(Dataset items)
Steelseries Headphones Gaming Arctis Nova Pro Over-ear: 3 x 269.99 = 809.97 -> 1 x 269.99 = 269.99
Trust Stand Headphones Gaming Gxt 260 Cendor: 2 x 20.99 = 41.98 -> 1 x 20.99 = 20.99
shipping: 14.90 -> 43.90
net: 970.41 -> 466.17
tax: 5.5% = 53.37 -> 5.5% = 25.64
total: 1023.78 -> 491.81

--

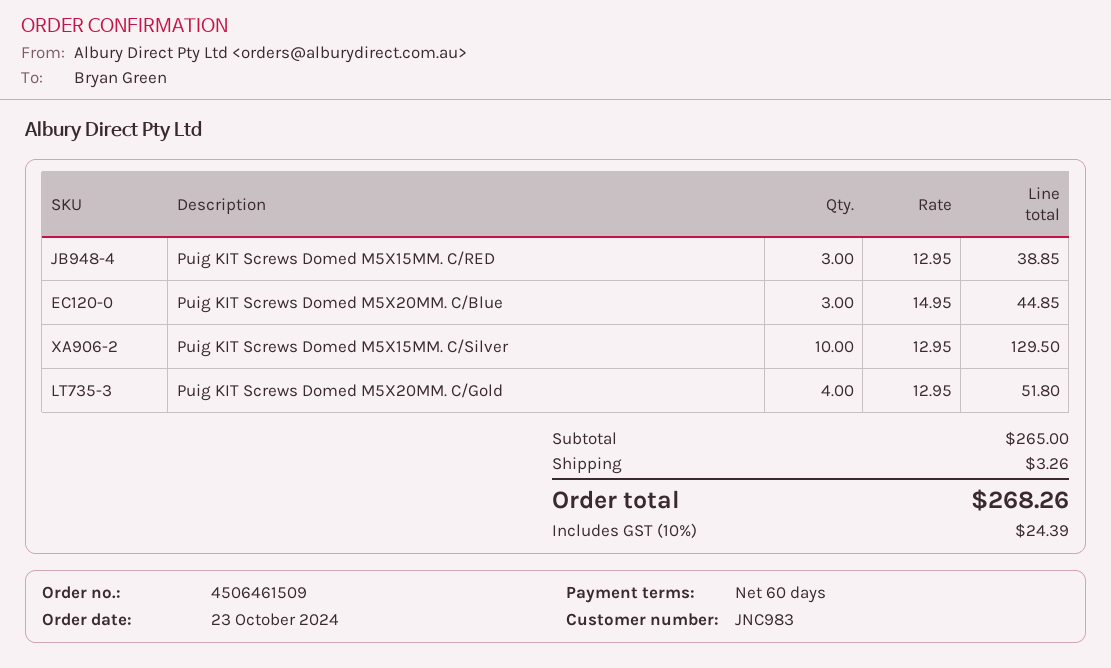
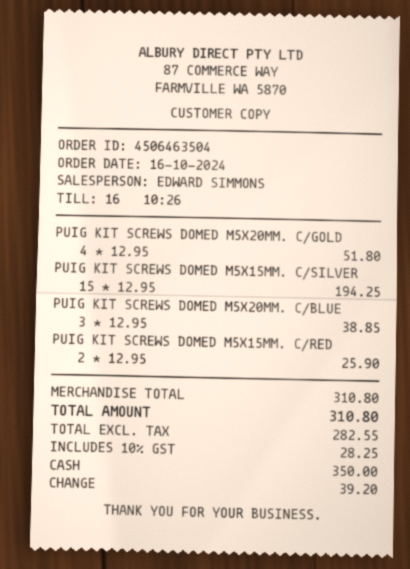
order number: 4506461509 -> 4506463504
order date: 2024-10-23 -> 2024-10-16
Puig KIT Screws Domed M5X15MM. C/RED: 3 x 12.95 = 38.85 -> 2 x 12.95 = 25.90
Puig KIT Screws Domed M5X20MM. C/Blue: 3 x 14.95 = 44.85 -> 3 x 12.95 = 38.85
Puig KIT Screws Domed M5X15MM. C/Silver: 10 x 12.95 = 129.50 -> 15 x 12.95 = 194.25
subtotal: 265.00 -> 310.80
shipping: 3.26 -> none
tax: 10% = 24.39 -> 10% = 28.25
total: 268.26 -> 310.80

What this task involves → Copy range, inclusive: the line holding "shipping: 14.90 -> 43.90" to the line holding "total: 1023.78 -> 491.81". Reproduce exactly those lines of the records above and no others.

Exercise result →
shipping: 14.90 -> 43.90
net: 970.41 -> 466.17
tax: 5.5% = 53.37 -> 5.5% = 25.64
total: 1023.78 -> 491.81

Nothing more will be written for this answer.